A5. 自治体や国の職員が、電話や訪問でATMの操作をお願いしたり、手数料の振込を求めたりすることは絶対にありません。また、給付金に関する案内を装った不審なメールやSMSにも注意してください。少しでも怪しいと感じたら、すぐに警察相談専用電話(#9110)やお住まいの市区町村に相談してください。
まとめと次のアクション
今回は、2025年に実施される定額減税の「不足額給付」について詳しく解説しました。最後に重要なポイントを振り返ります。
- 目的: 令和6年の定額減税の「最終精算」。当初の給付額との差額を補う制度。
- 対象者: ①令和6年に所得が減った・扶養が増えた方など、②定額減税も低所得者給付も受けられなかった事業専従者など。

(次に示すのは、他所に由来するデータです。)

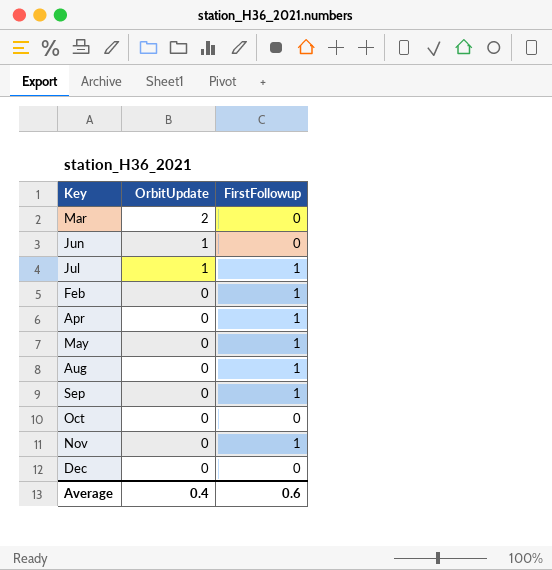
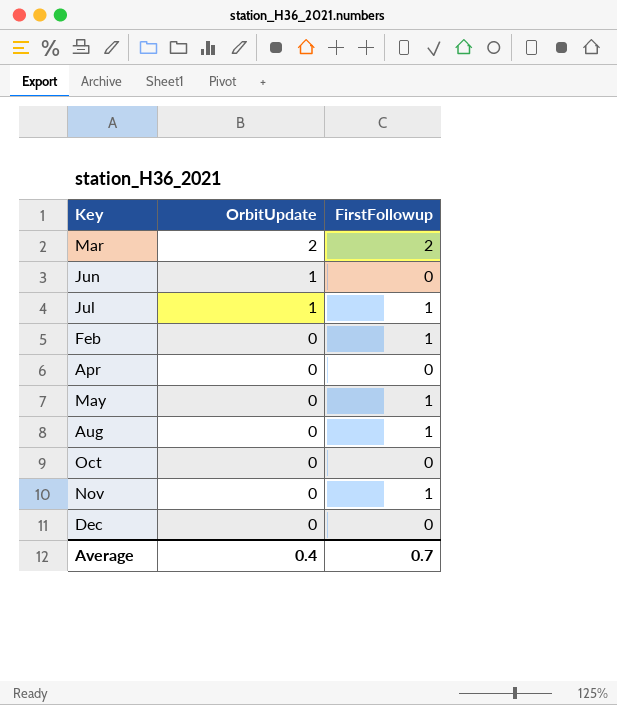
row Sep: 0 | 1 -> none
Mar | FirstFollowup: 0 -> 2
Apr | FirstFollowup: 1 -> 0
Average | FirstFollowup: 0.6 -> 0.7

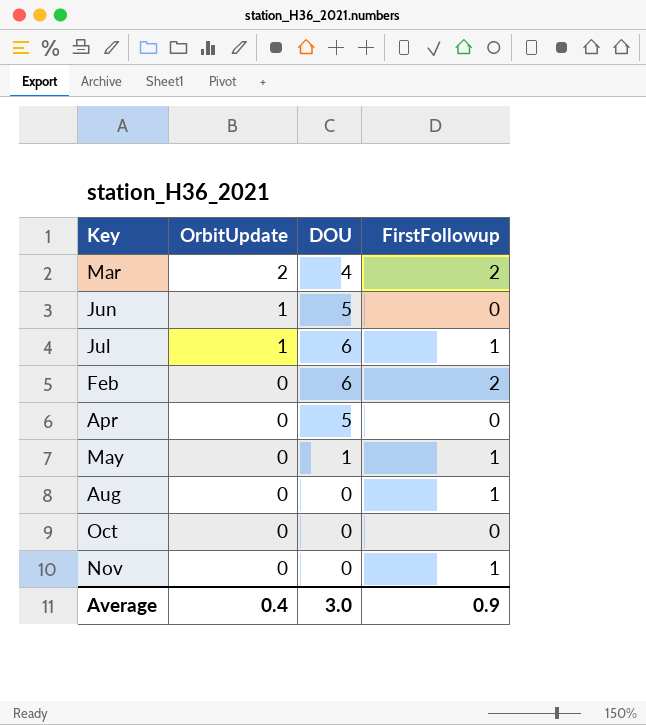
column DOU | position: none -> 3
row Dec: 0 | 0 -> none
Feb | FirstFollowup: 1 -> 2
Average | FirstFollowup: 0.7 -> 0.9

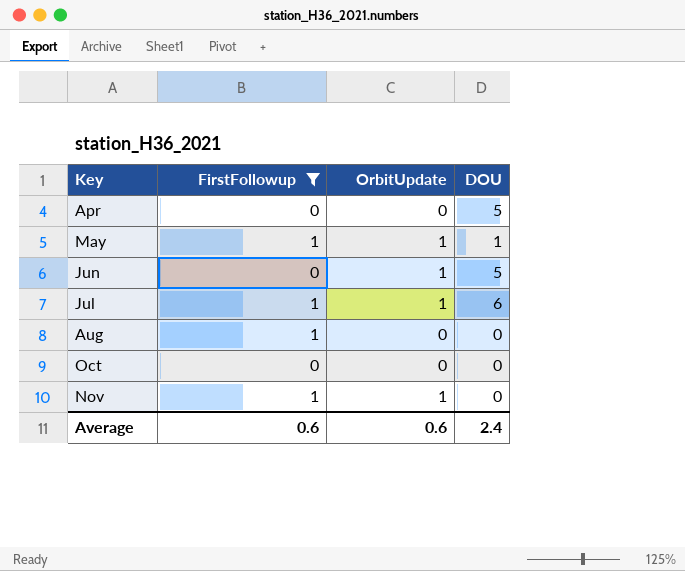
filter: none -> FirstFollowup != 2
row order: OrbitUpdate descending -> Key ascending
column FirstFollowup | position: 4 -> 2
May | OrbitUpdate: 0 -> 1
Nov | OrbitUpdate: 0 -> 1
Average | FirstFollowup: 0.9 -> 0.6
Average | OrbitUpdate: 0.4 -> 0.6
Average | DOU: 3.0 -> 2.4

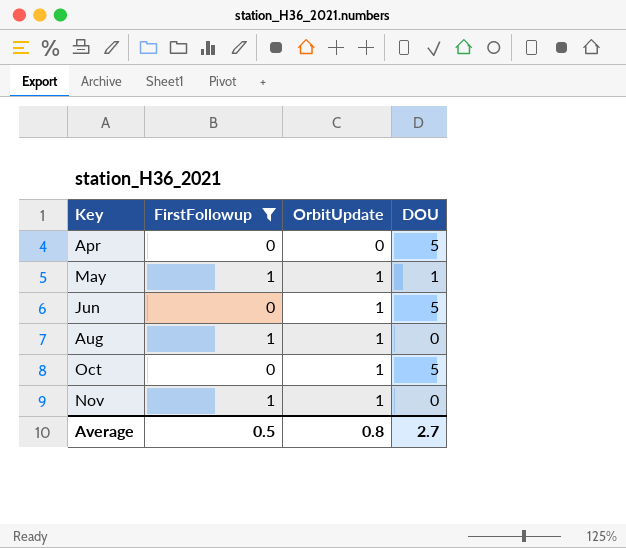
row Jul: 1 | 1 | 6 -> none
Aug | OrbitUpdate: 0 -> 1
Oct | OrbitUpdate: 0 -> 1
Oct | DOU: 0 -> 5
Average | FirstFollowup: 0.6 -> 0.5
Average | OrbitUpdate: 0.6 -> 0.8
Average | DOU: 2.4 -> 2.7

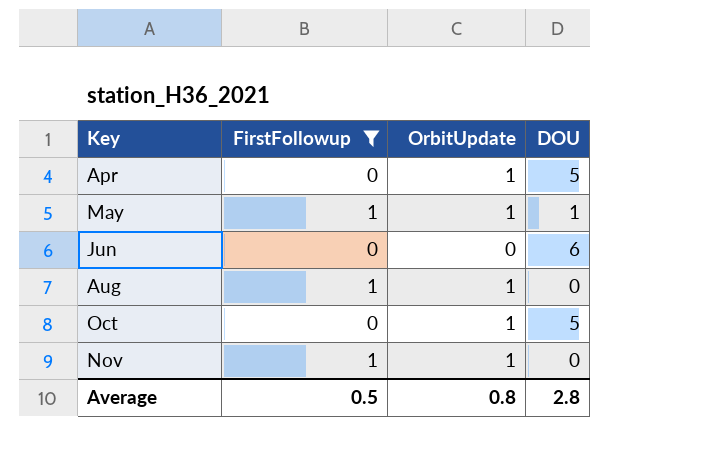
Apr | OrbitUpdate: 0 -> 1
Jun | OrbitUpdate: 1 -> 0
Jun | DOU: 5 -> 6
Average | DOU: 2.7 -> 2.8

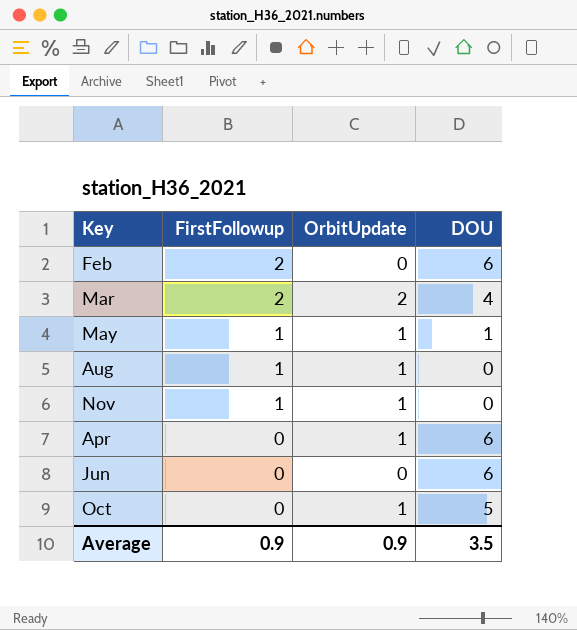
filter: FirstFollowup != 2 -> none
row order: Key ascending -> FirstFollowup descending
Apr | DOU: 5 -> 6
Average | FirstFollowup: 0.5 -> 0.9
Average | OrbitUpdate: 0.8 -> 0.9
Average | DOU: 2.8 -> 3.5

- 給付額: ①は差額(1万円単位で切り上げ)、②は原則4万円。
- 手続き: 自治体から届く「お知らせ」「確認書」「申請書」に従う。
- 期限: 令和7年10月31日(金)が締切でした。
【次のアクション】
本給付金に関するご不明な点がある場合は、令和7年1月1日時点でお住まいだった市区町村の給付金担当窓口へお問い合わせください。公式サイトで専用コールセンターの連絡先が公開されている場合もあります。